── Data for this task ──

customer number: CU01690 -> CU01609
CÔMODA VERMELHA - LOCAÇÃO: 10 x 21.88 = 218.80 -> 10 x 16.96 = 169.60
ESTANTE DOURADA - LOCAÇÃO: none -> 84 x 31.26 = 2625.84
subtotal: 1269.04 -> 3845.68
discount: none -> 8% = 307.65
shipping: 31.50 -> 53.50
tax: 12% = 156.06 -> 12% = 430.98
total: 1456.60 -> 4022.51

───
── Data for this task ──

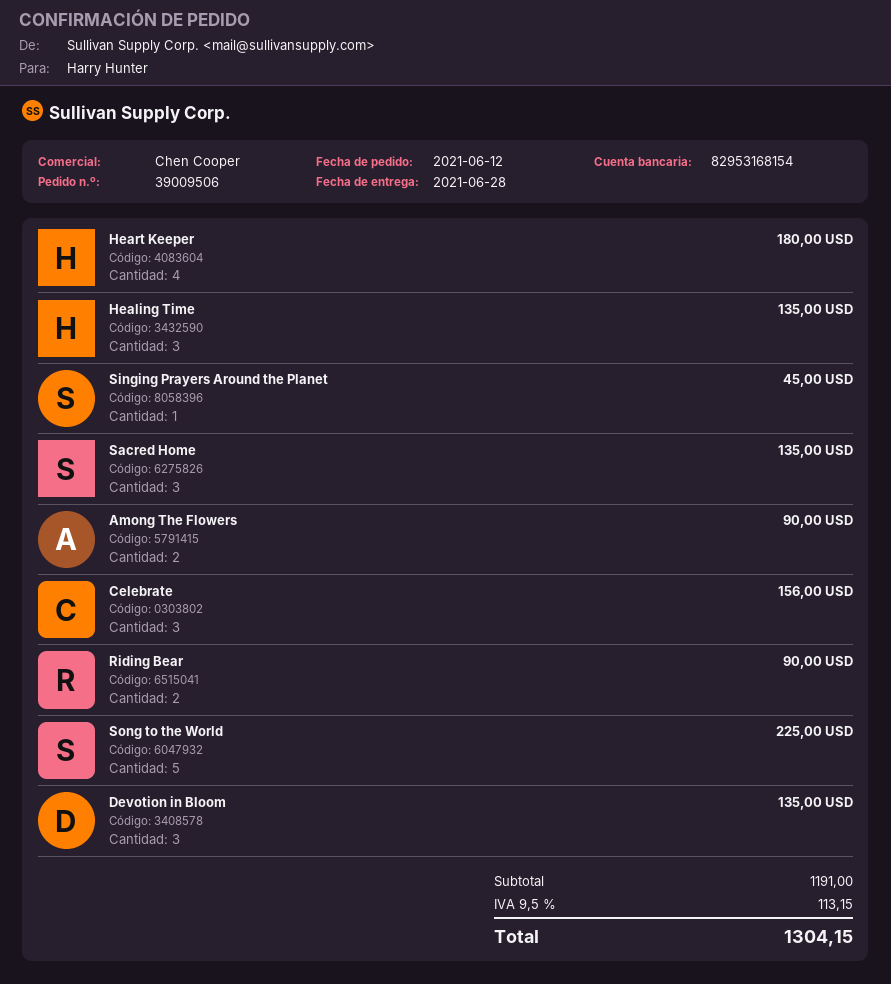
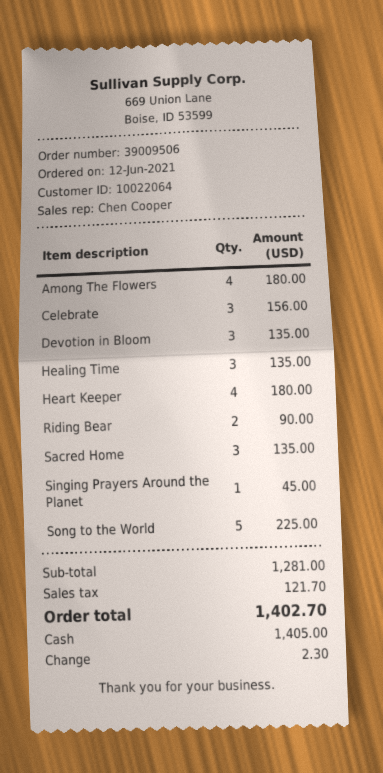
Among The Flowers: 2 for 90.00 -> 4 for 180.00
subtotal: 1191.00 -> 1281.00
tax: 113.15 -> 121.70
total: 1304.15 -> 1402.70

───

*Problem to work on*
Since only part of the listing is wanted, copy exactly the lines from the one holding "Among The Flowers: 2" to the one holding "total: 1304.15 -> 1402.70", both included.

*Problem solution*
Among The Flowers: 2 for 90.00 -> 4 for 180.00
subtotal: 1191.00 -> 1281.00
tax: 113.15 -> 121.70
total: 1304.15 -> 1402.70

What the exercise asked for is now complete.